**Supplied data:**
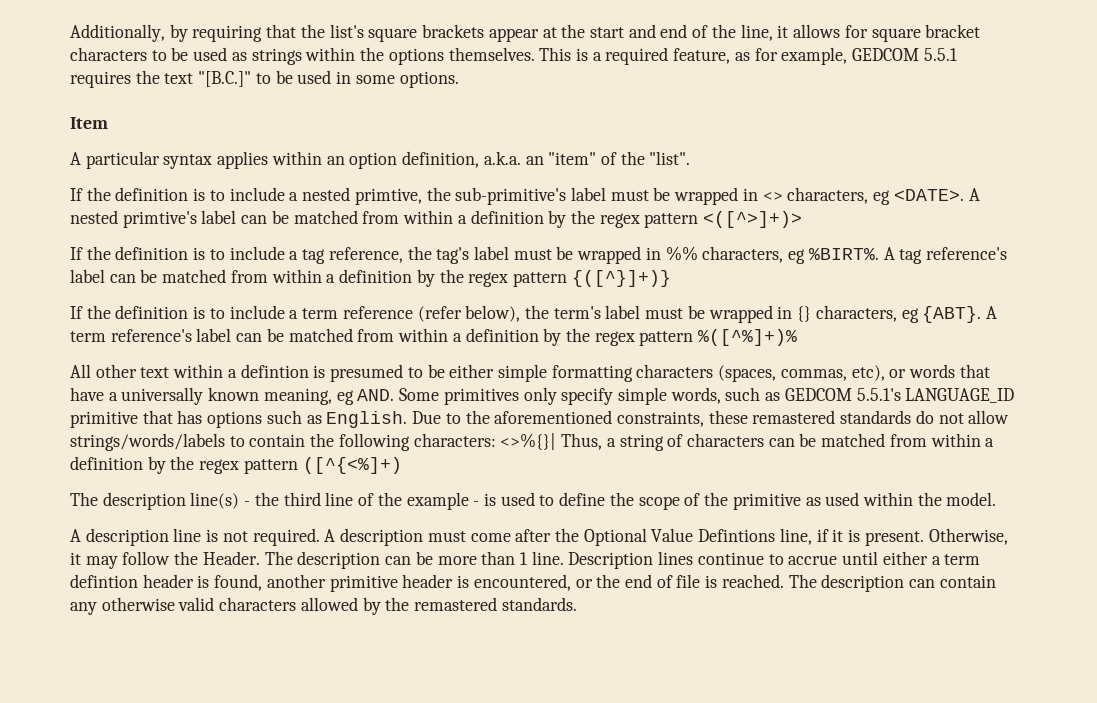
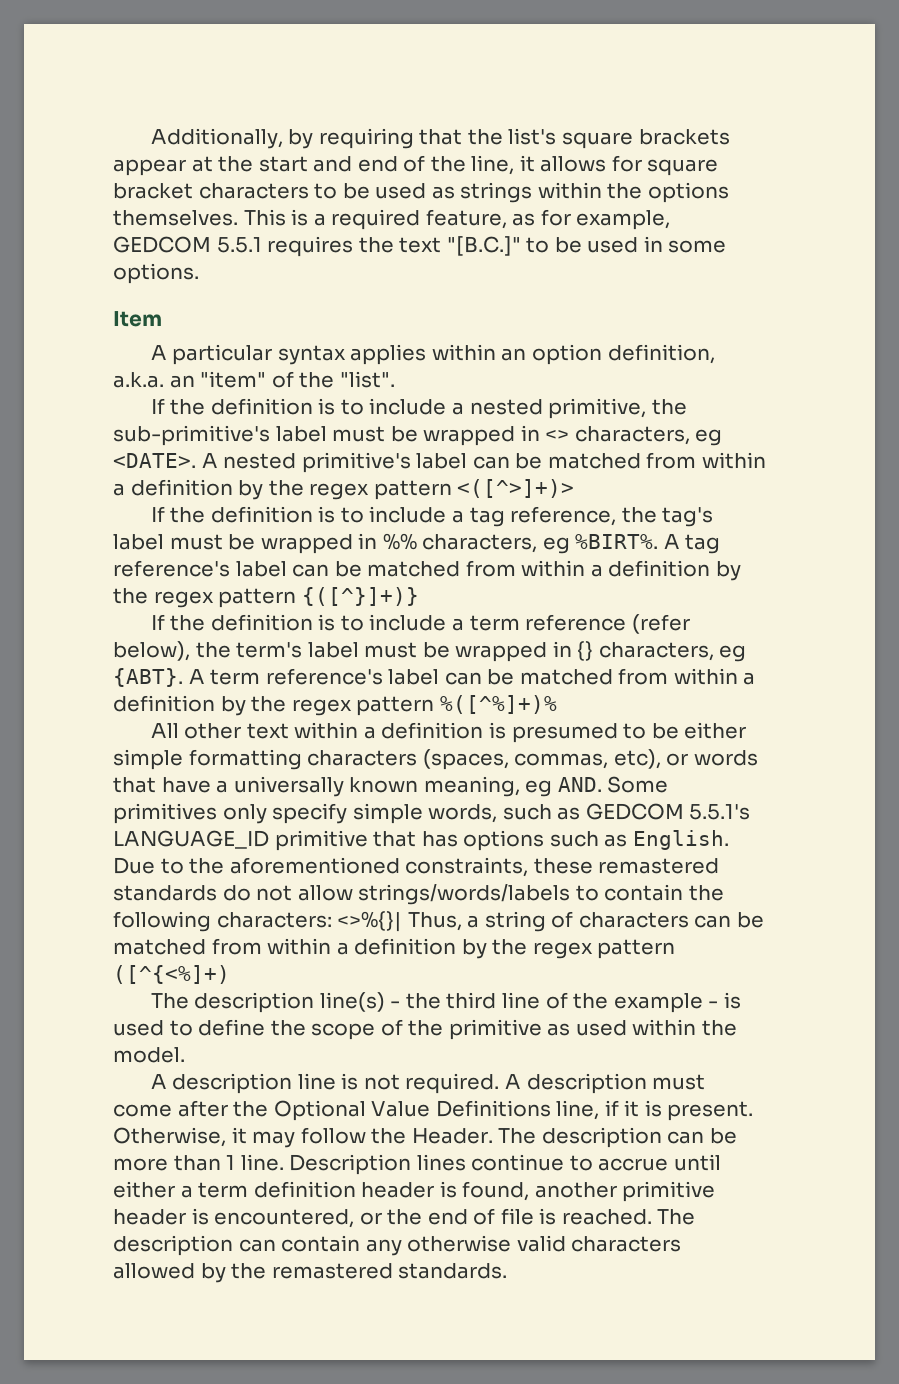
- If the definition is to include a nested primtive, the sub-primitive's label must be wrapped in <> characters, eg <DATE>.
+ If the definition is to include a nested primitive, the sub-primitive's label must be wrapped in <> characters, eg <DATE>.
- A nested primtive's label can be matched from within a definition by the regex pattern <([^>]+)>
+ A nested primitive's label can be matched from within a definition by the regex pattern <([^>]+)>
- All other text within a defintion is presumed to be either simple formatting characters (spaces, commas, etc), or words that have a universally known meaning, eg AND. Some primitives only specify simple words, such as GEDCOM 5.5.1's LANGUAGE_ID primitive that has options such as English.
+ All other text within a definition is presumed to be either simple formatting characters (spaces, commas, etc), or words that have a universally known meaning, eg AND. Some primitives only specify simple words, such as GEDCOM 5.5.1's LANGUAGE_ID primitive that has options such as English.
- A description must come after the Optional Value Defintions line, if it is present.
+ A description must come after the Optional Value Definitions line, if it is present.
- Description lines continue to accrue until either a term defintion header is found, another primitive header is encountered, or the end of file is reached.
+ Description lines continue to accrue until either a term definition header is found, another primitive header is encountered, or the end of file is reached.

**Action item:** Give the number of lines in the listing above where the word "until" appears, and nothing else.

**Task answer:** 2